But the way the Baal Shem Tov interprets this, and I always come back to this, and I think in many ways, it relates to this quote from Kafka is, “kol hanegaim adam roeh,” all of the imperfections, all of the negativity that you see, “chutz,” that you see outside in the world, that you see among the Jewish people, that you see in society, “me’atzmo,” ultimately are derived from yourself. They’re ultimately emerging and connecting from your own negativity that you have within yourself. And I think very often when we look at the Jewish people in that collective body, and we see Jews outside, and we’re frustrated, and we’re disconnected from them, it’s deriving from that question, that Kafka saying, “I have hardly anything in common with myself.” It begins with self-understanding, with your individual identity, before you’re able to really embrace your collective identity.
And this of course reminds me of a brilliant joke that I think I’ve repeated before. I tried to find the original clip, because he says it over much better than myself, but it’s from Rav YY Jacobson, who’s an unbelievable scholar and speaker and thinker. And he speaks about the difference between the way anti-Semites and Jews talk about the Jewish people. He says, If you ever ask an anti-Semite, somebody who hates the Jews, to talk about the Jewish people, they hate the Jewish people. They’ll go on, the Jews, they cause wars, and they have problems, and they’ll come up with all these negative things. And then you press them and you ask them, well, what about your dentist? Okay, he’s an exception, he’s a good guy. And then you ask them, well, what about your neighbor down the street? Okay, he’s a good guy, he’s not like the rest of them. But the general Jews, they’re the worst. You’ll ask a Jew to describe the Jews, they love talking about the collective body, they love talking about Klal Yisrael, and being connected to Klal Yisrael. But then you ask them about their neighbor or their dentist. Oh, I can’t stand the guy, I can’t sit next to him in shul. All of a sudden the breakdown is on the individual level.
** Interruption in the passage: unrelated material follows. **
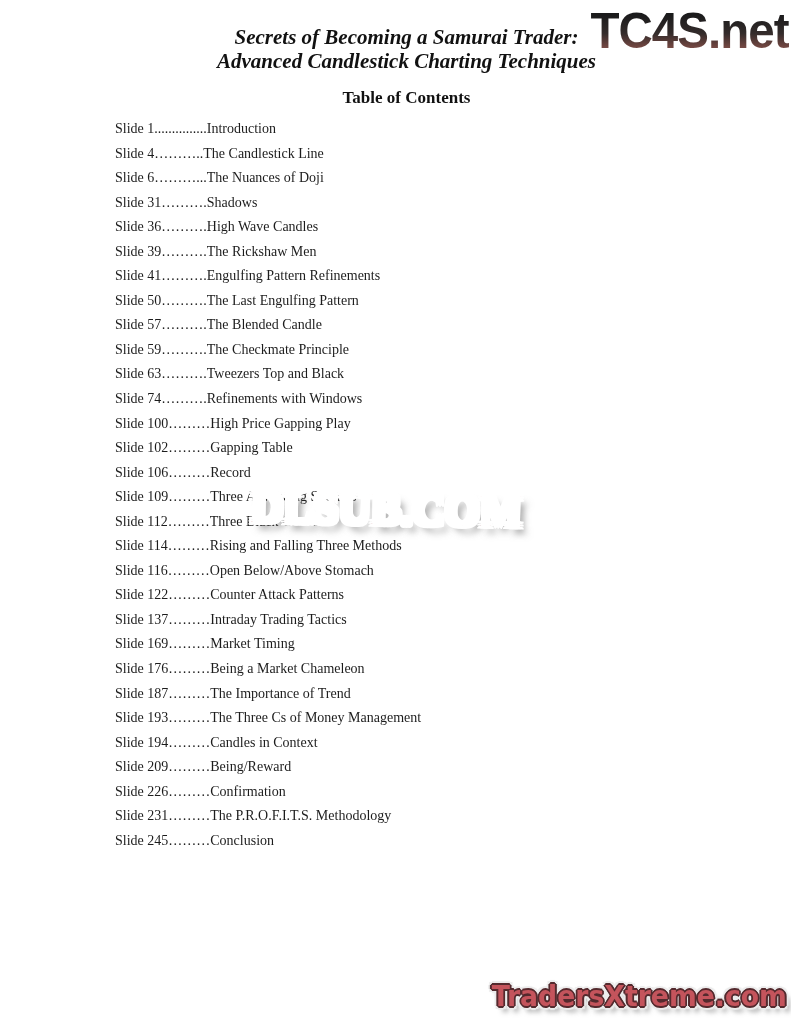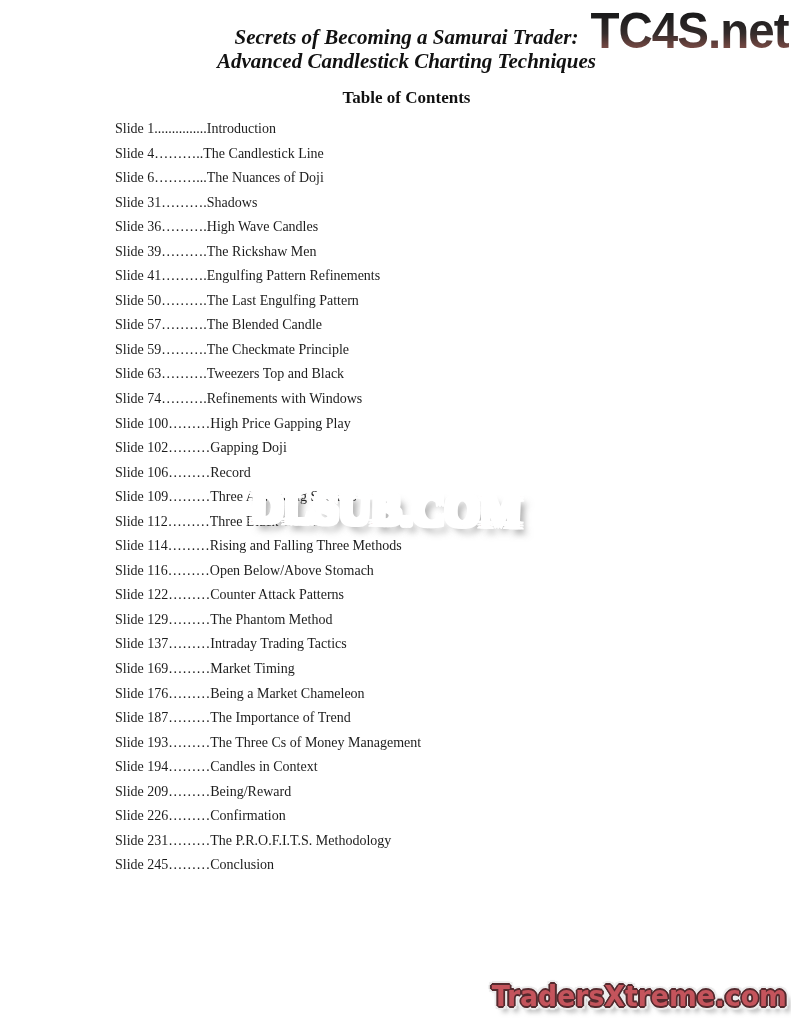"Gapping Doji" span { text: Doji -> Table }
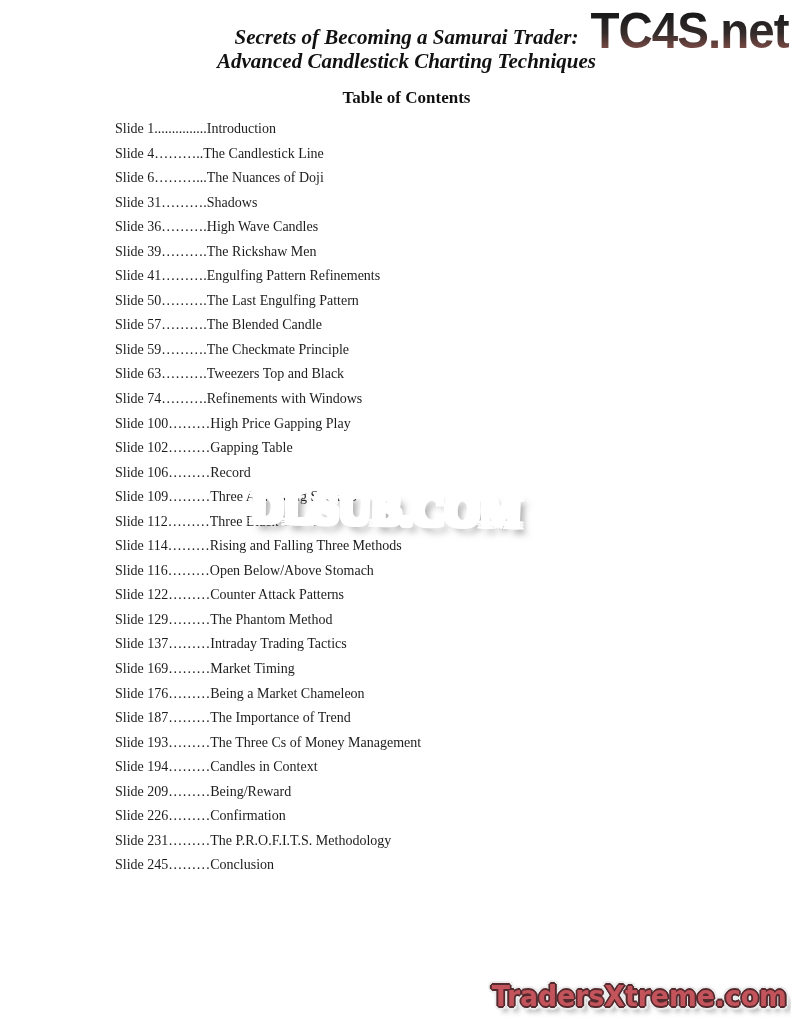"Slide 129………The Phantom Method" div.toc-row { html: <div><span>Slide 129</span><span>………</span><span>The Phantom Method</span></div> -> none }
And I think it’s a really profound idea. I think the struggle that most Jews have is, we like this detached, conceptual body called Klal Yisrael, called the Jewish people. But when it actually comes down, and you see a Jew next to you in line, you see a Jew going about their business in a way that you disapprove of, the way that you’re judging, a way that you don’t like, that’s where you distance yourself. That’s where the erosion takes place. And that’s why I’m so excited for the recap of these conversations.
We chose to approach this question of Jewish peoplehood with help from a variety of people from a variety of Jewish backgrounds. We spoke to Laura Adkins, who’s the opinions editor at The Forward. Formerly at the JTA, that’s where she was at the time. Now she’s the opinion editor at The Forward.
We spoke to Samuel Freedman, professor of journalism at Columbia University, and the author of a book that I must have quoted a thousand times. And if you haven’t read it already, I simply don’t know what to tell you. Jew vs. Jew: The Struggle for the Soul of American Jewry, was published 25 years ago, and it’s one of the most incredible lenses to understanding the struggles of connecting to Jewish peoplehood.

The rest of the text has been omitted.